Supone la imposibilidad de retener un enunciado largo. Aparece en la afasia de conducción y en la
afasia acusticoamnésica. La rehabilitación ha de encaminarse a reforzar las asociaciones visuales
de las palabras y frases, implicando a amplias zonas de córtex posterior. Conviene hacer ejercicios
de retención de series cortas, de dos o tres palabras, con repetición inmediata; luego se añade un
breve tiempo de latencia, que se aumenta a medida que mejora la retención; también se incrementa
el número de ítems de la serie.

Hay que realizar transposiciones entre varios analizadores: memorización de estímulos visuales que
se expresan verbalizados, o retención de palabras oídas cuya imagen hay que señalar, etc.

Es útil apoyarse en memorizaciones previas que constituyen automatismos (números, días de la


semana); el paciente oye algunos de sus elementos, intenta visualizarlos y luego reproduce la serie.

Se insertan las palabras en una red de conexiones semánticas (uso del objeto, de qué está hecho,
semejanzas y diferencias con otros similares). Este esquema sirve para visualizar y facilitar el
hallazgo de la palabra en momentos posteriores.

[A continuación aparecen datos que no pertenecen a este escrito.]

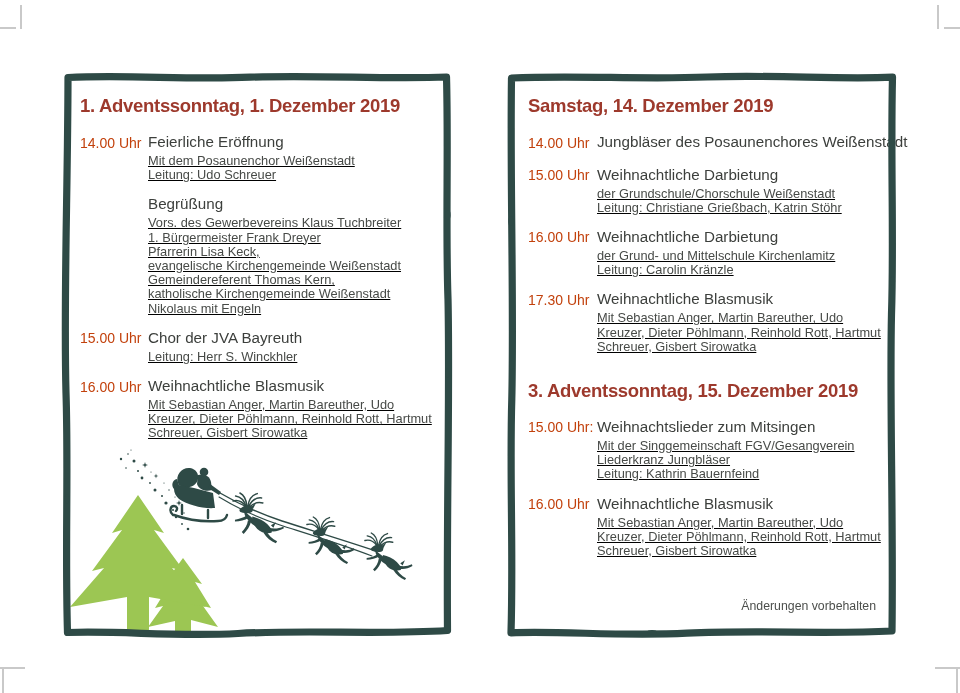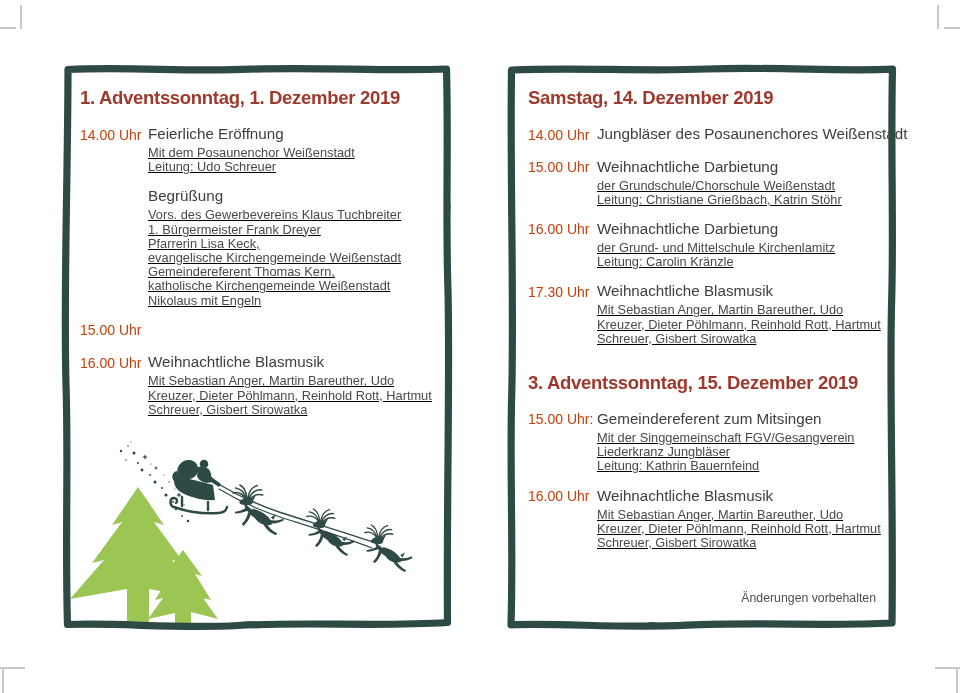"1. Adventssonntag, 1. Dezember 2019" .card { top: 61px -> 69px }
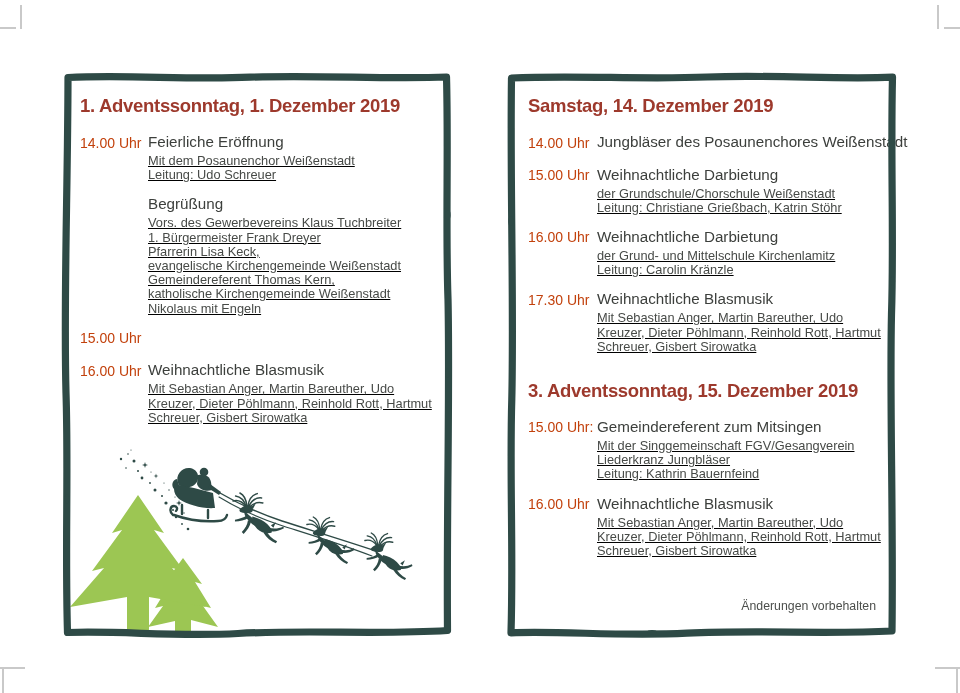"Chor der JVA Bayreuth" div.evbody { html: none -> <div> <div>Chor der JVA Bayreuth</div> <div> <div>Leitung: Herr S. Winckhler</div> </div> </div> }
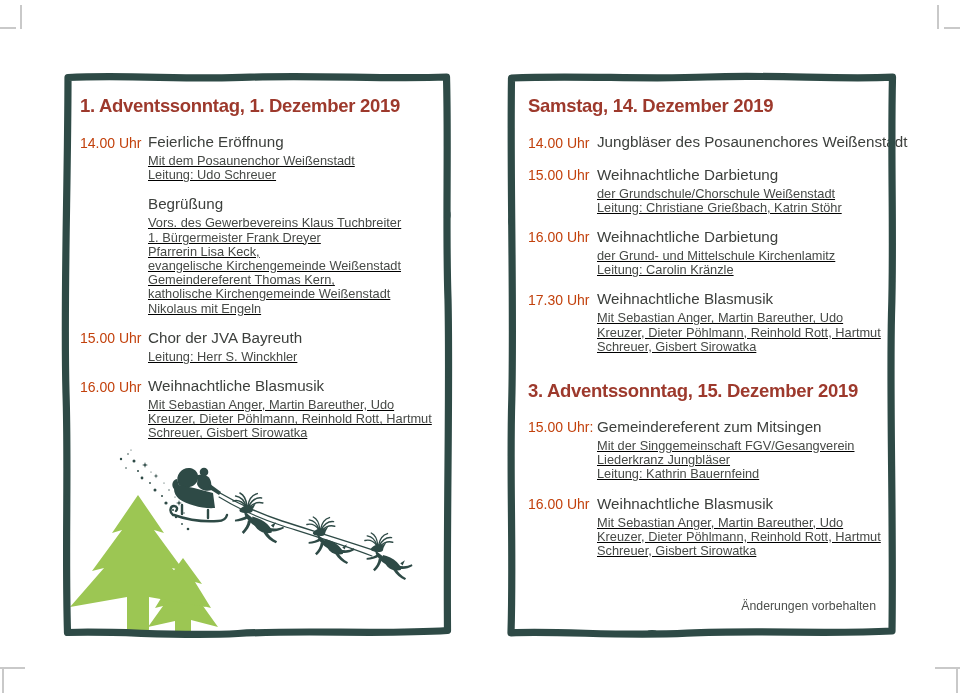"Gemeindereferent zum Mitsingen" div.title { text: Gemeindereferent -> Weihnachtslieder }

4. ALTERACIONES EN LA COMPRENSIÓN POR FALTA DE ATENCIÓN Y ACTITUD


FABULATORIA.
Se produce la sustitución del proceso decodificador por elaboraciones del paciente, conjeturas en
función de su estado emocional y con nulas probabilidades de corresponder al mensaje oído. Es una
patología típica de las lesiones frontales. Los trastornos de este tipo son de difícil rehabilitación ya
que no se produce el análisis consciente de la información.

Una dificultad adicional es la anosognosia del paciente, frecuentemente acompañada, de una actitud
recelosa hacia el rehabilitador. Es útil emplear métodos conductistas, ignorando las fabulaciones y
reforzando con algún premio material las respuestas que indiquen atención a las verbalizaciones del
interlocutor.

Hay que intentar frenar las asociaciones irrelevantes reforzando las relaciones entre lo verbalizado
por el paciente y un material gráfico (dibujo o escritura), y diciendo “no” de forma contundente cada
vez que el paciente salga del tema.

Puede dársele la orden de señalar los elementos informativos principales la segunda vez que oiga
un relato, dándole un premio a cada éxito.

Se pueden emplear juegos de sobremesa para potenciar la motivación del afásico y mantener su
interés en el diálogo y en el desarrollo de la competición.